▶ _Material provided_:
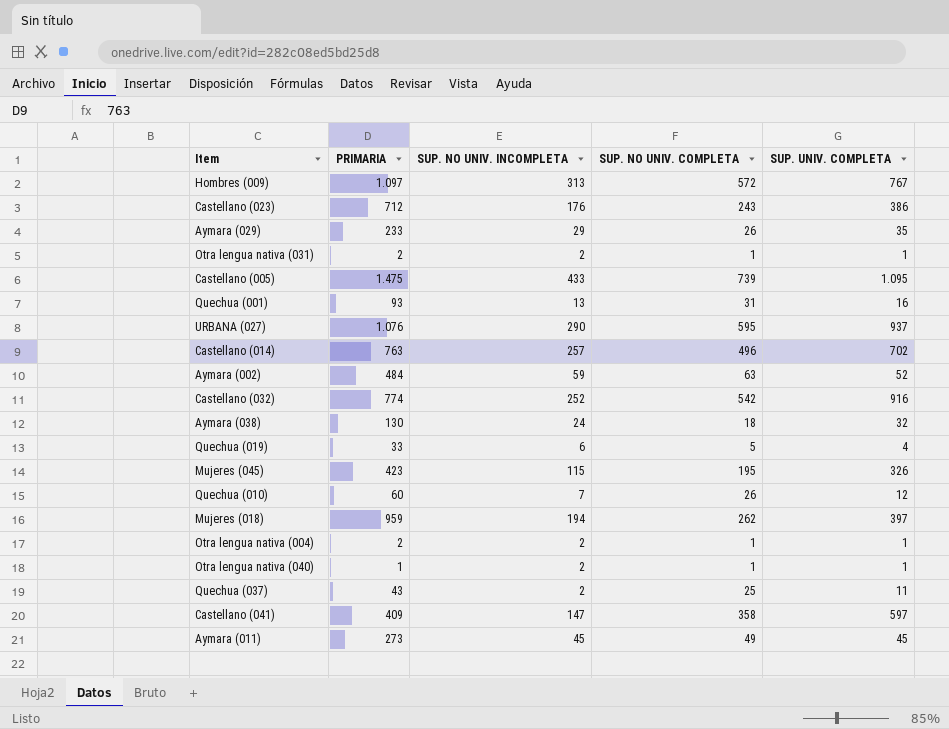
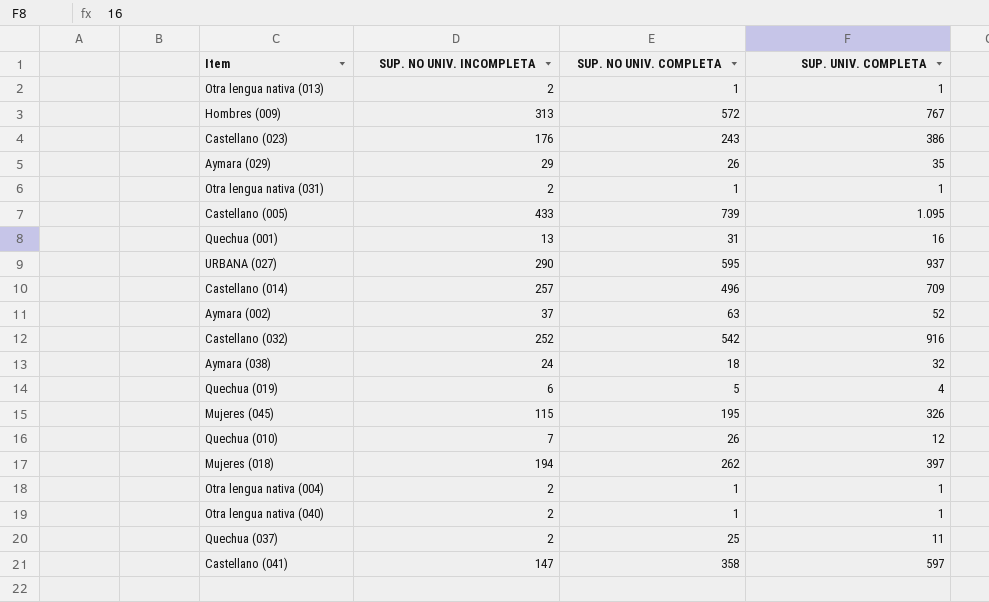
column PRIMARIA | position: 2 -> none
row Aymara (011): 273 | 45 | 49 | 45 -> none
row Otra lengua nativa (013): none -> 2 | 1 | 1
Castellano (014) | SUP. UNIV. COMPLETA: 702 -> 709
Aymara (002) | SUP. NO UNIV. INCOMPLETA: 59 -> 37

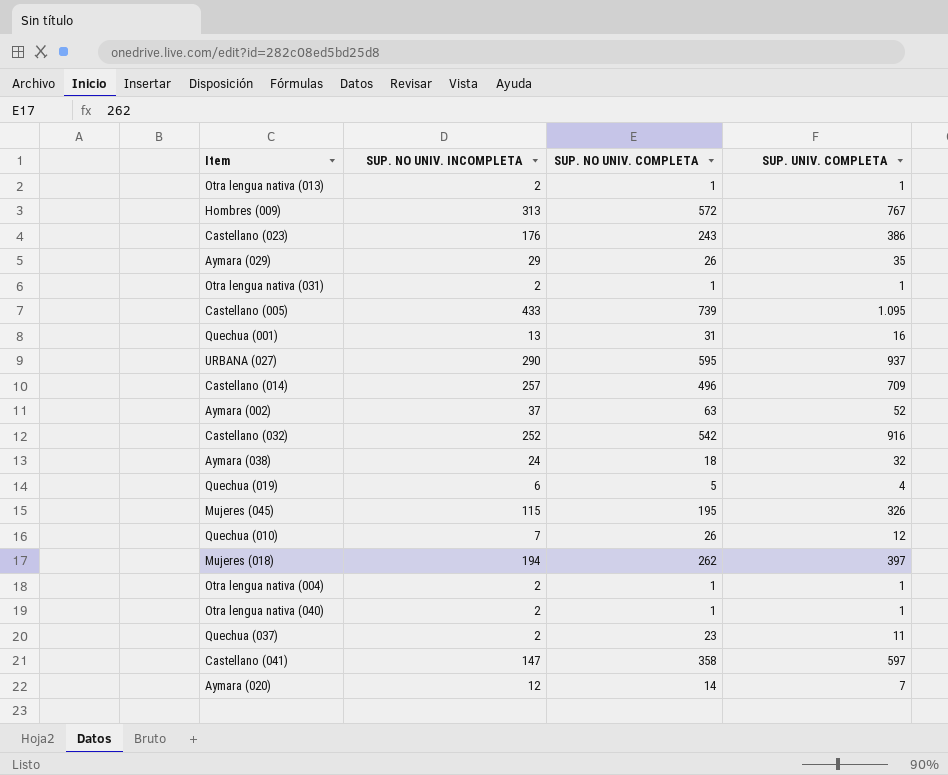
Quechua (037) | SUP. NO UNIV. COMPLETA: 25 -> 23
row Aymara (020): none -> 12 | 14 | 7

▶ _Directions_: Please provide a faithful transcription of all the data, pictures excluded.

▶ _Response area_:
column PRIMARIA | position: 2 -> none
row Aymara (011): 273 | 45 | 49 | 45 -> none
row Otra lengua nativa (013): none -> 2 | 1 | 1
Castellano (014) | SUP. UNIV. COMPLETA: 702 -> 709
Aymara (002) | SUP. NO UNIV. INCOMPLETA: 59 -> 37

Quechua (037) | SUP. NO UNIV. COMPLETA: 25 -> 23
row Aymara (020): none -> 12 | 14 | 7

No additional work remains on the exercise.